When Syrian gunmen stormed Damascus last month, an angry, middle-aged and bespectacled man appeared on state television with a harsh message for Syria's "enemies".
"They are calling this the last battle," he roared. "Yes, I agree it is the last battle – and they will lose!" Syrian viewers were not used to straight-talking of this kind from the voice of the regime, to be sure, but also the voice of a tough new broom at the top of the government's media operations, Omran Zoubi. The Syrian President, Bashar al-Assad, appointed him the information Minister to turn Syrian state television into a credible source of information.
Want to watch Syrian troops fighting their way through the streets of the capital? Turn to state television. To witness the sacrifice of the government army – a badly wounded Syrian soldier lying in a narrow street in Aleppo, two of his comrades trying to staunch his wounds? All you have to do is turn to a young reporter – she wears a blue helmet and a flak-jacket marked "Press" like her Western colleagues – bellowing her live report down a microphone from Aleppo on the non-state (but hardly anti-Assad) Dunia television channel.
The Syrians – and Mr Zoubi, who is a political analyst of a rare if rather intense kind within the Damascus government – have learnt a lot from CNN and Al-Jazeera. "I am one of the believers in freedom and openness," Mr Zoubi tells me in the building which I always cynically referred to as the Temple of Truth. And in the days of Ahmed Iskandar Ahmed and Mohamed Salman – a ferocious information minister who forgave "errant" journalists but died of brain cancer, and a slightly pious man who helped the foreign press if he trusted them, but ended up under house arrest – "truth" was hard to find amid the surfeit of successful five-year plans which the poor old Syrians had to devour.
But in Syria's darkest hour, a little bit of real truth has bubbled to the surface. Two nights ago, Bashar al-Assad gave his most important interview in months – he would fight on, he said, and the battle for Syria was far from over – to the private Dunia station. Car bombs, body parts, screaming victims, are now a daily part of the evening news. When a Dunia journalist, interviewing a badly wounded woman after the Daraya massacre, delayed paramedics who were trying to take her to hospital, Syrian viewers were so outraged that the channel was later forced to edit the interview out of its coverage. Typically, a Western satellite channel later suggested that this censorship raised suspicions about the Syrian version of the mass killings.
"Nothing can be hidden," Mr Zoubi insists. "There is no justification to hide anything. People are used to the real facts now. Now it's all about reflecting on the screen what happens on the street People nowadays have a lot of options on their television channels. We want to be one of those options. I am not trying to stop people watching Al Jazeera. But I want them to be able to decide for themselves."
He has a good deal of contempt for Al Jazeera, suggesting at one point that America's fury with the station's failure to tell the truth might be one emotion he shared in common with the US.
"I make an open invitation to the Syrian opposition to appear on the Syrian screen," the minister says. "In the previous era, there was a veto about who could appear on the screen. This veto has been abolished. There have been some 'mentalities' that became very accustomed to the old rules – it took a bit of time to bring them towards more openness and freedom."
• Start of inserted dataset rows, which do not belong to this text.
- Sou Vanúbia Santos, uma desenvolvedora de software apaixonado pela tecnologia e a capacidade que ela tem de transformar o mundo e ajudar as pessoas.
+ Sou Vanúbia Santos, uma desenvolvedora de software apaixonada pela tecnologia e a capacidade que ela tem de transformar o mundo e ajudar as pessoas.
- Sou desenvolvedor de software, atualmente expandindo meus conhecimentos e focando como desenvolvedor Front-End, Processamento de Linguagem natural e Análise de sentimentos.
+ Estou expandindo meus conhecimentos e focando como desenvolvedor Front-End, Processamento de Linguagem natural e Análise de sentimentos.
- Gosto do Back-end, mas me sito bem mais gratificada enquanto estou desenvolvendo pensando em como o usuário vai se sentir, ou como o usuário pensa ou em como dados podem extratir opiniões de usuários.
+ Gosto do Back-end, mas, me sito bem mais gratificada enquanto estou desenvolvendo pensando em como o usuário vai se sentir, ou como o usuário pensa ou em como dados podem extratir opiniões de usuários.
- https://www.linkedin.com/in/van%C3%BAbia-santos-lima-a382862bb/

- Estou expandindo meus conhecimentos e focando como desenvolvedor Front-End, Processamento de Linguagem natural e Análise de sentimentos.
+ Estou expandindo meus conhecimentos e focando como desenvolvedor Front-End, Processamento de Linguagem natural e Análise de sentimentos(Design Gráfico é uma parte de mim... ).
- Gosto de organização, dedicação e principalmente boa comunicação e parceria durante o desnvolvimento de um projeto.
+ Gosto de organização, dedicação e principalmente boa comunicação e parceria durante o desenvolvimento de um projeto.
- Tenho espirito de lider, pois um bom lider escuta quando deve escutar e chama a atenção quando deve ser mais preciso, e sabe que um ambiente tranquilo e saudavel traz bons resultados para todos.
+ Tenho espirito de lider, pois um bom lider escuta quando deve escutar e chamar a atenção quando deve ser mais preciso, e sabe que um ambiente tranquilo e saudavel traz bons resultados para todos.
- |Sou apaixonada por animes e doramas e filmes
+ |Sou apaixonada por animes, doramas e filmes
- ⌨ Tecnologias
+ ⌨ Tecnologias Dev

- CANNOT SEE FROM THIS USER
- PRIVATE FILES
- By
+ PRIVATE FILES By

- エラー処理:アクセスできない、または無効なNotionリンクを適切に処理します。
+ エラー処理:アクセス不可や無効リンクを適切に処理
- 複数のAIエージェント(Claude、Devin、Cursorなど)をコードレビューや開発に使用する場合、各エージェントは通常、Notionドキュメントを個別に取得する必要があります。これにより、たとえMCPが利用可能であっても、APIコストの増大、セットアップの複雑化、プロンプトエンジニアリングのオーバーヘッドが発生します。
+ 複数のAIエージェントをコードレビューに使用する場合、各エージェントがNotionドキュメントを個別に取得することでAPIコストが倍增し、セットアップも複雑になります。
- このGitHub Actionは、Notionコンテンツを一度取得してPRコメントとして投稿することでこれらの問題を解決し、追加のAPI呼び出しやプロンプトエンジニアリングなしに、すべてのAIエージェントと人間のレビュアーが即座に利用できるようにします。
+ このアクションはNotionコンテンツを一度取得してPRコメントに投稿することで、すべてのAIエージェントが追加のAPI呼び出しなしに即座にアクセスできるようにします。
The worst thing, Mr Zoubi says, would be for the television to lie. "Thus we don't want a lying media. The difference between us and the foreign media is that we say the truth, but in an ugly, unsophisticated way – they are so good at marketing their lies."
Well, up to a point, Lord Copper, I said to myself. You won't find Syrian state television investigating torture by "mukhabarat" intelligence men or the amount of "collateral damage" caused by its military firepower, deliberate murder according to the Free Syrian Army, every Western government and hosts of reporters. But only this week, CNN broadcast an "exclusive" report on Syria's opposition in which black-hooded gunmen were referred to as "activists" – a term previously used for unarmed protesters.
On the government "side", there are now seven television channels, one dedicated to news and another to drama, a channel which friends tell me has lost some of its appeal over recent months. With real drama on the news, who wants the theatrical version?
Regime mouthpieces: Defending the indefensible
* During the invasion of Iraq the Information Minister Muhammad Saeed al-Sahhaf earned the moniker "Comical Ali" for his dogged insistence that there were no "American infidels in Baghdad", even as tanks massed nearby. He also came out with ludicrous sound bites such as: "Our initial assessment is that they will all die".
* Colonel Gaddafi's information minister, Moussa Ibrahim, would take to the podium at Tripoli's Rixos Hotel, smooth his impressive comb-over, and harangue foreign journalists about the Libyan leader's omnipotence.
* The propagandist most renowned for using fine words to justify heinous atrocities was Joseph Goebbels, the Nazi propaganda chief who took his own life in Hitler's bunker.